* **What the exercise asks**: Transcribe the records below word for word, beginning with the first line and stopping after the line that contains "[719,231,732,240] ot -> [316,306,331,314] or"; pictures are not part of the copy.

* **Structured diff data**:
*** Begin section ***
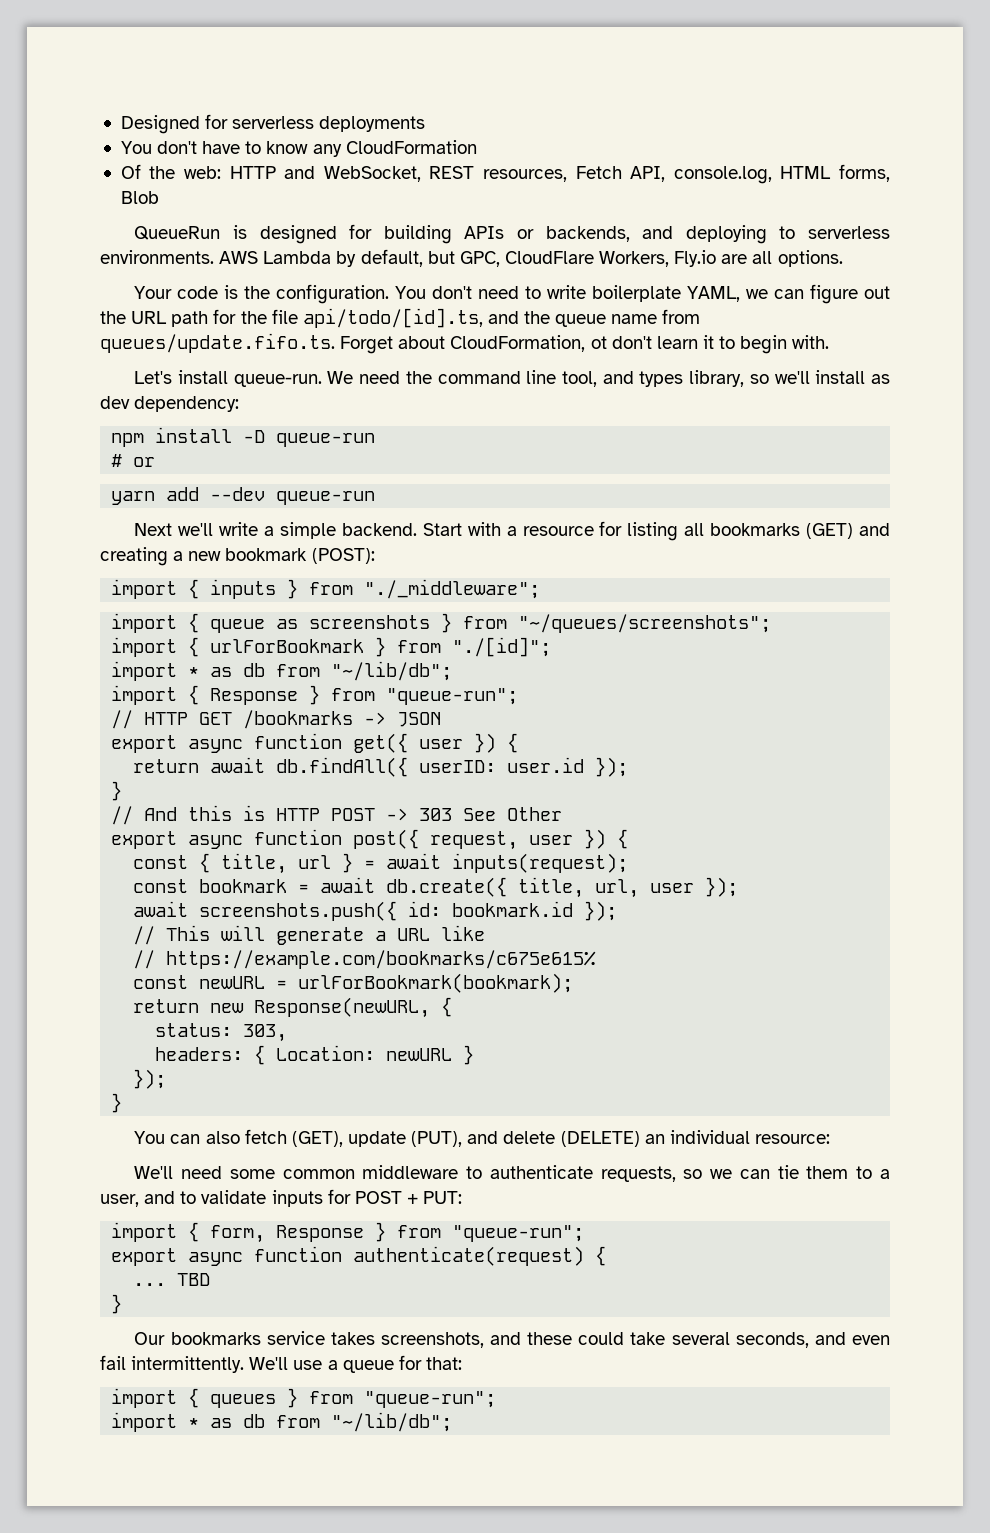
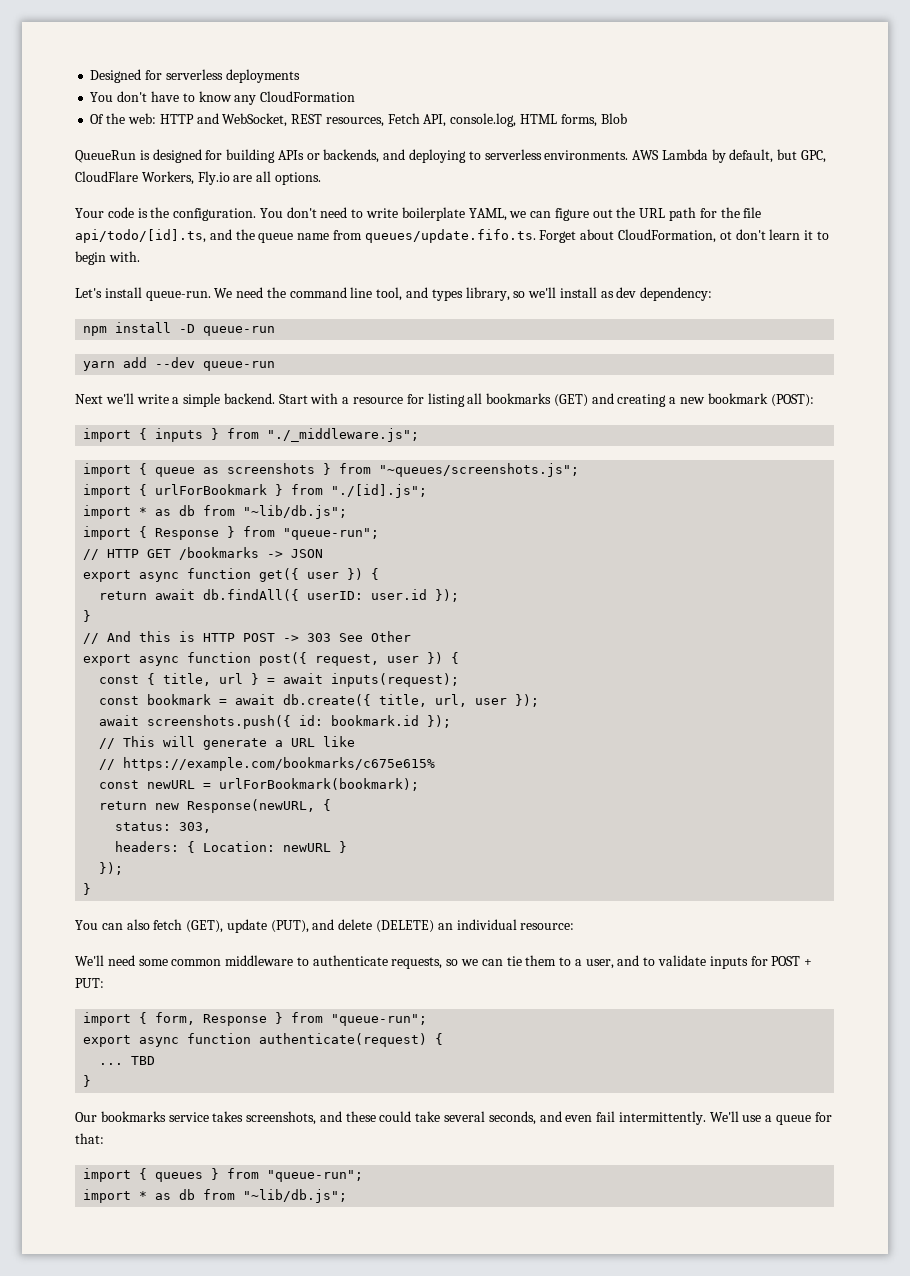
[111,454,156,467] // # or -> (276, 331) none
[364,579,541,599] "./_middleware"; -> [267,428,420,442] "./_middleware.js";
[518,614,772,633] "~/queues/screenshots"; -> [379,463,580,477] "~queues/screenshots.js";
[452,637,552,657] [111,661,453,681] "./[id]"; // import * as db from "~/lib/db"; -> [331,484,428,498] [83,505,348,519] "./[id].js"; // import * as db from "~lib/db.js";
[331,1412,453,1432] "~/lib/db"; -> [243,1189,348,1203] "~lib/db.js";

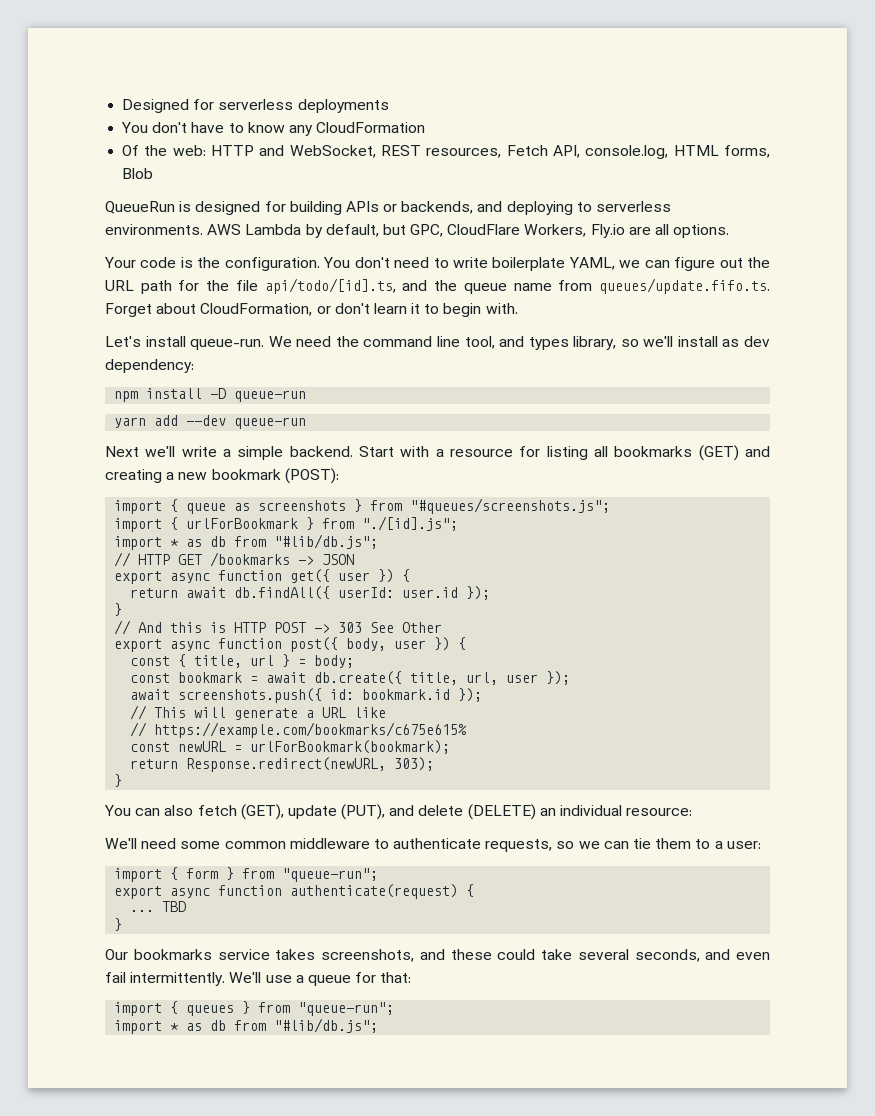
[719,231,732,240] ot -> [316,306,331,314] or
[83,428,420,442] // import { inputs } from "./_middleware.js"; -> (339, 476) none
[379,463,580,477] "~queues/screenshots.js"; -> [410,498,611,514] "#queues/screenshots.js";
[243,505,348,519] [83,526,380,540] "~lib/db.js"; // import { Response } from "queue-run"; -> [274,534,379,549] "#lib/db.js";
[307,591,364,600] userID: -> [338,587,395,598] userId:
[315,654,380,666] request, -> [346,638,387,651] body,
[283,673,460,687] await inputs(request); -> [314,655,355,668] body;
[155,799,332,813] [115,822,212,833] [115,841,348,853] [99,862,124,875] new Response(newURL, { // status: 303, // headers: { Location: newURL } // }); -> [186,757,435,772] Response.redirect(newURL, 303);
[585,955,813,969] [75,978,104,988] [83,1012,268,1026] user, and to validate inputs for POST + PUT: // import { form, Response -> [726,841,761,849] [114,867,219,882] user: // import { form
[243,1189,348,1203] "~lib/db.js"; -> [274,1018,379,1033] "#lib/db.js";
*** End section ***
* **Output for this task**:
[111,454,156,467] // # or -> (276, 331) none
[364,579,541,599] "./_middleware"; -> [267,428,420,442] "./_middleware.js";
[518,614,772,633] "~/queues/screenshots"; -> [379,463,580,477] "~queues/screenshots.js";
[452,637,552,657] [111,661,453,681] "./[id]"; // import * as db from "~/lib/db"; -> [331,484,428,498] [83,505,348,519] "./[id].js"; // import * as db from "~lib/db.js";
[331,1412,453,1432] "~/lib/db"; -> [243,1189,348,1203] "~lib/db.js";

[719,231,732,240] ot -> [316,306,331,314] or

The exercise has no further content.